### THE PROBLEM
Search the material for the string "moved", then return every line where it is found.

### INFORMATION SUPPLIED
* * * * *

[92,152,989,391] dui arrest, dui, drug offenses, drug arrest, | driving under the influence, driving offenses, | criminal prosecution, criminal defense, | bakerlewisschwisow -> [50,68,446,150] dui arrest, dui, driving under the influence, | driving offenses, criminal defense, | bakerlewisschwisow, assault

* * * * *

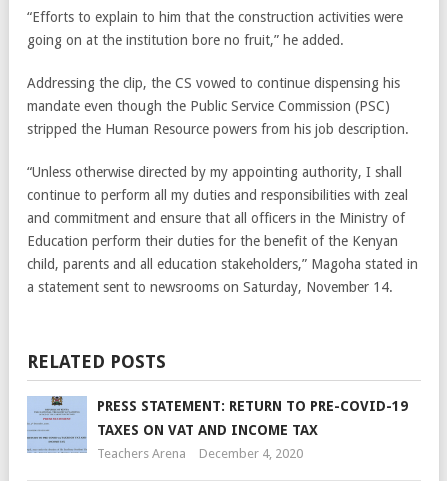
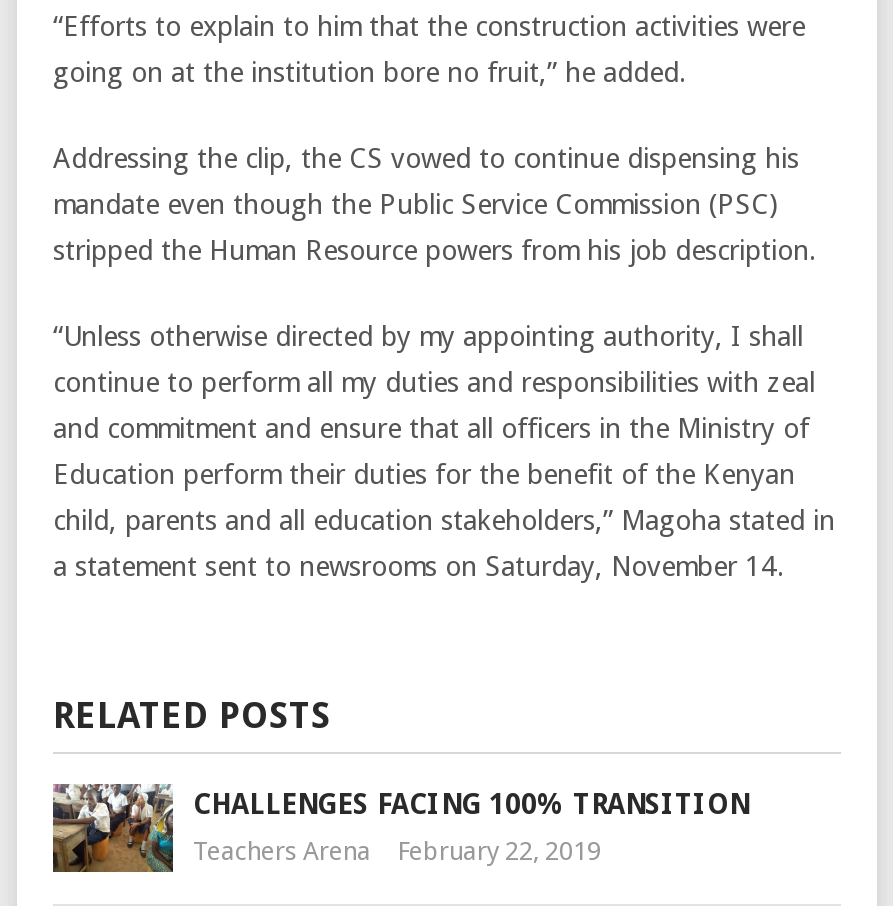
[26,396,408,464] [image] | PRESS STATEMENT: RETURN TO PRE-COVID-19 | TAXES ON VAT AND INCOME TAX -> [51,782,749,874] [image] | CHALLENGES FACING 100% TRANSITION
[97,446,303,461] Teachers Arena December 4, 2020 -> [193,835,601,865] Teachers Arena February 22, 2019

* * * * *

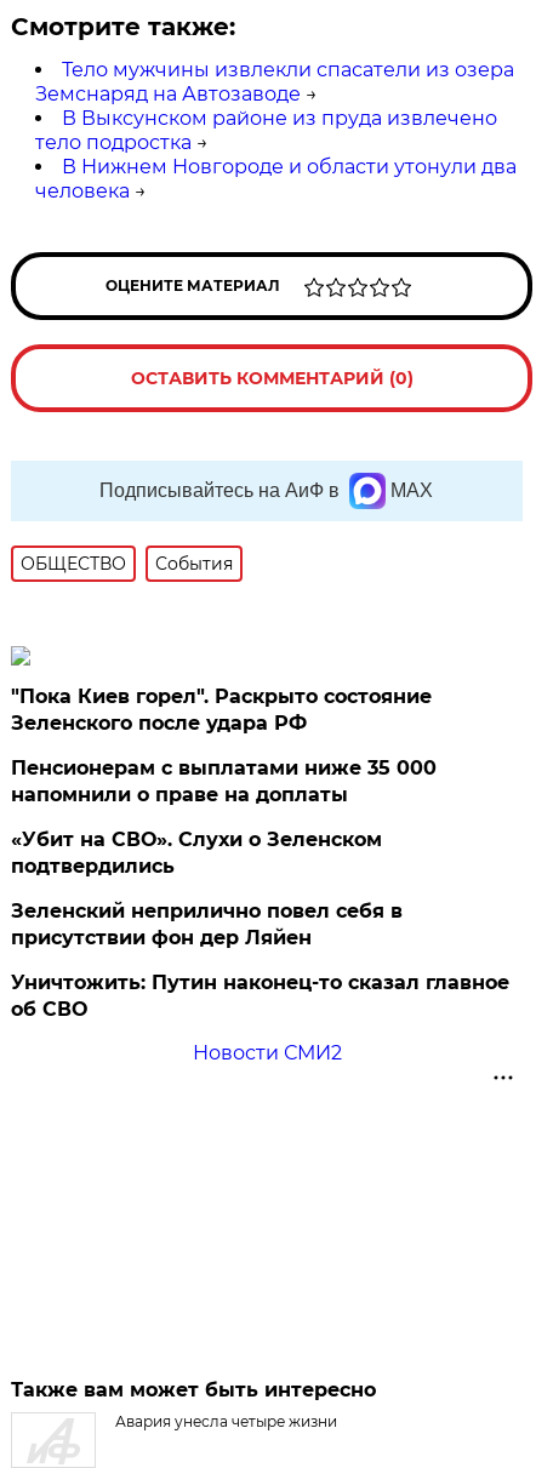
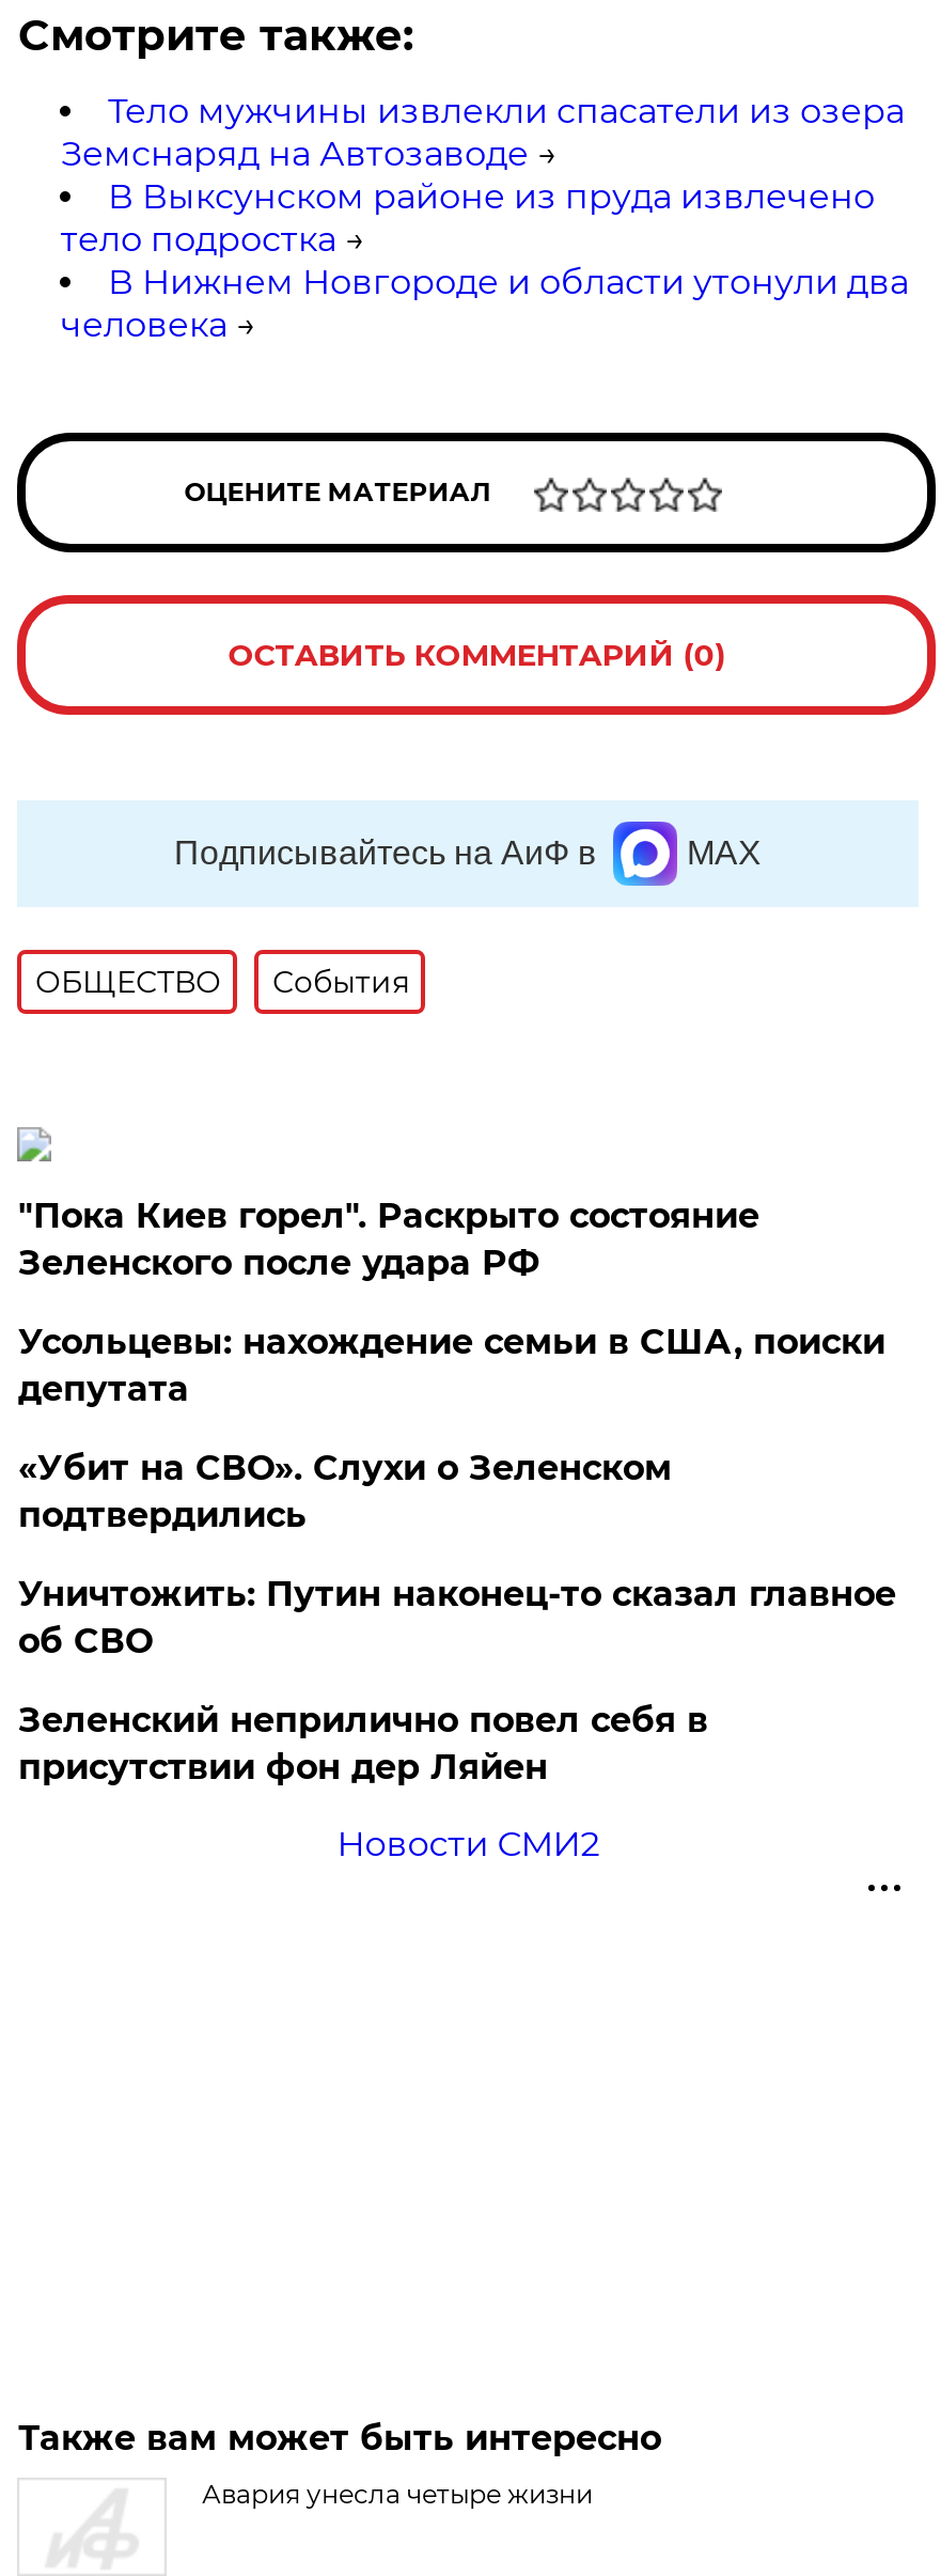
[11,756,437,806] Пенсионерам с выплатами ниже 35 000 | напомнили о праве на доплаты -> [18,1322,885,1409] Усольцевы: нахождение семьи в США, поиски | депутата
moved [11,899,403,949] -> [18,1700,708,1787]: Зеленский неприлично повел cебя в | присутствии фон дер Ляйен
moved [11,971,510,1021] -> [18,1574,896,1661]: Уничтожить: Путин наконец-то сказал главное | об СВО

* * * * *

### RESPONSE
moved [11,899,403,949] -> [18,1700,708,1787]: Зеленский неприлично повел cебя в | присутствии фон дер Ляйен
moved [11,971,510,1021] -> [18,1574,896,1661]: Уничтожить: Путин наконец-то сказал главное | об СВО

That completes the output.